Concert programs are curated from the roster of International Body Music Festival performers, from 3 to 21 artists. Bookings can include Educational Outreach in the community: workshops, family outings, teacher trainings.

THREE SOLOISTS: Virtuosic artists Fernando Barba (Brazil), Jep Melendez (Spain), Keith Terry (US)

THE AMERICAS: Corposonic (contemporary, CA, US), Inuit Throatsingers (traditional, Nunavut, Canada), Danny Slapjazz Barber (traditional, CA, US), Tekeyé (contemporary, Bogota, Colombia)

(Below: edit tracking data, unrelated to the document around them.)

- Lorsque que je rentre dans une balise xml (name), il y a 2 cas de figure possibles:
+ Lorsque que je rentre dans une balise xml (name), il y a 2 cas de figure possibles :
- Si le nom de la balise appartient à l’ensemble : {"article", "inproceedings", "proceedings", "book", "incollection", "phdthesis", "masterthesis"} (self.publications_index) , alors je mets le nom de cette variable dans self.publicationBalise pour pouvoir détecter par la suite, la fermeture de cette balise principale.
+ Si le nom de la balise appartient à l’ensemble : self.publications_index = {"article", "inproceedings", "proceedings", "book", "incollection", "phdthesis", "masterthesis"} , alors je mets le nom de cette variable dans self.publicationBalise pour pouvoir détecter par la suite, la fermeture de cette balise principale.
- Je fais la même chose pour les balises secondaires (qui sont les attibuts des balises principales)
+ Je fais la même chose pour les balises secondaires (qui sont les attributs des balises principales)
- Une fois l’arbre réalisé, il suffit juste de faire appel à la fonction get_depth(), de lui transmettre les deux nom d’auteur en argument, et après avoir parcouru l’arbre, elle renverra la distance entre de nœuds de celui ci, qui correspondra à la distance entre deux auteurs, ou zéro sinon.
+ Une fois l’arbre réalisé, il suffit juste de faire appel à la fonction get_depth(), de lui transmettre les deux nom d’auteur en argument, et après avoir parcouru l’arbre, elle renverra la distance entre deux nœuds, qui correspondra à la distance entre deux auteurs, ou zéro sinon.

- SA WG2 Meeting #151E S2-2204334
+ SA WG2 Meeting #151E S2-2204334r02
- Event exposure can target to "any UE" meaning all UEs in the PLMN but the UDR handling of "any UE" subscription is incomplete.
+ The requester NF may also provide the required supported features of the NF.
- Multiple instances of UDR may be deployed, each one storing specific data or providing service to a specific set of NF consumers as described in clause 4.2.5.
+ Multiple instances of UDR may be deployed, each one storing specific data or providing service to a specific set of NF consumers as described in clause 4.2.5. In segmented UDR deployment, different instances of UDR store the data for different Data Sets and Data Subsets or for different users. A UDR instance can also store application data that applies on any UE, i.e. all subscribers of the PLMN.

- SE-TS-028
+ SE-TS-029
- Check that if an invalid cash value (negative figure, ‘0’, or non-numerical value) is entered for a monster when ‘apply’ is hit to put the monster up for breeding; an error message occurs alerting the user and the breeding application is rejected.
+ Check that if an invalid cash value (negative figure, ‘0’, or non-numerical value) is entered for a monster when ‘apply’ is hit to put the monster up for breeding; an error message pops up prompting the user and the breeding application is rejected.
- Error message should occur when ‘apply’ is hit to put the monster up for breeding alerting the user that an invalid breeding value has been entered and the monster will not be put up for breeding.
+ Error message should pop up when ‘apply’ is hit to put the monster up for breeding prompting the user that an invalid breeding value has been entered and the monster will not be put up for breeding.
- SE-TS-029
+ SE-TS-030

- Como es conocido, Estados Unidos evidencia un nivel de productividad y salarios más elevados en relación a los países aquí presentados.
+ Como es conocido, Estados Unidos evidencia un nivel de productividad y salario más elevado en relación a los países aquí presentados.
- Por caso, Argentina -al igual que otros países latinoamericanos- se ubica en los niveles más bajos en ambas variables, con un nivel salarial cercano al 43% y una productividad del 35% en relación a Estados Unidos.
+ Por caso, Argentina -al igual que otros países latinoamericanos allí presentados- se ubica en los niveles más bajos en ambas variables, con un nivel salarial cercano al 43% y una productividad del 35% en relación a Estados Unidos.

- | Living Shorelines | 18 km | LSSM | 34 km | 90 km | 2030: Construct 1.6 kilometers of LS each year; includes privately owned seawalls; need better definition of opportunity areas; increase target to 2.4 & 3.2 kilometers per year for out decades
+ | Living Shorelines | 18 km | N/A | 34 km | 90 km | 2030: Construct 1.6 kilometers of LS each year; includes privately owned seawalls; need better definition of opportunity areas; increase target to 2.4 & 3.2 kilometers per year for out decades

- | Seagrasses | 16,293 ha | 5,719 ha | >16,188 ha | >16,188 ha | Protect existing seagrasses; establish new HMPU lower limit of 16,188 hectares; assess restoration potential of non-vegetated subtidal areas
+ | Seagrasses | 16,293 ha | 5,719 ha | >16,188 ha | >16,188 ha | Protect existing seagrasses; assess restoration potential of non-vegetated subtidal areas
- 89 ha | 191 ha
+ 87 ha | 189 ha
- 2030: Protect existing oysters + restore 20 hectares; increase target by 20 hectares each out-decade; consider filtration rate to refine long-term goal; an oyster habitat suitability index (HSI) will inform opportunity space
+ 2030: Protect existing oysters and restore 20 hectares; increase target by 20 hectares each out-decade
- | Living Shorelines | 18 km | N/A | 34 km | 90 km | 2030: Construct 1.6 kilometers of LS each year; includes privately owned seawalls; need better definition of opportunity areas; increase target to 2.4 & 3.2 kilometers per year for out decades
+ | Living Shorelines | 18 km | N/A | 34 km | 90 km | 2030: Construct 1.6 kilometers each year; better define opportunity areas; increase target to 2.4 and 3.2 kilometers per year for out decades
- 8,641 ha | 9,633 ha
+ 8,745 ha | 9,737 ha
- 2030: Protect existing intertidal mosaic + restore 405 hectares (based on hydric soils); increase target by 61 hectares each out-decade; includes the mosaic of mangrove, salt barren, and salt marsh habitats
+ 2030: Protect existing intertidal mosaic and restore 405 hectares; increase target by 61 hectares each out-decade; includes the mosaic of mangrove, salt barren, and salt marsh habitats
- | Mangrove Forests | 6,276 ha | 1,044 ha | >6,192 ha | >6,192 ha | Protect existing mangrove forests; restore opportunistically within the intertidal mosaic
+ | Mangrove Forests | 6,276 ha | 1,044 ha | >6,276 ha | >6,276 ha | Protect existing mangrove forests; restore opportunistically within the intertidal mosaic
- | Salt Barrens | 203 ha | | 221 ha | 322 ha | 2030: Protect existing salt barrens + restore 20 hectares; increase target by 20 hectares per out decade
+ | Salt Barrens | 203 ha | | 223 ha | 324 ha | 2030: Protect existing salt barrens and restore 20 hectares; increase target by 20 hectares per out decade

BODY TJAK: Collaboration between Corposonic (US), Çudamani (Indonesia) and Barbatuques (Brazil)

Concerts may also include ensembles KeKeÇa (Turkey), Kantu Korpu (Greece), Molodi (US), and soloists Sandy Silva (Canada), Max Pollack (Austria), LeeLa Petronio (France), and others

Founded in 2008, the IBMF is presented in the San Francisco Bay Area every other year, and internationally in the interim years; 2010 was in Brazil, 2012 was in Turkey, 2014 Indonesia. The BODY MUSIC concert toured to Lincoln Center, NYC in 2010. A 2008 Guggenheim Fellow, Artistic Director Keith Terry created the six-day festival, featuring over 20 events with traditional and contemporary Body Music styles from around the world in concerts, teacher trainings, workshops for adults and teens, jam sessions and in-school programs.

The BODY MUSIC touring concert is an explosive performance that deeply touches our basic humanity. Everywhere BODY MUSIC performs, we encourage outreach into the community, connecting with international groups, children, teachers, artists.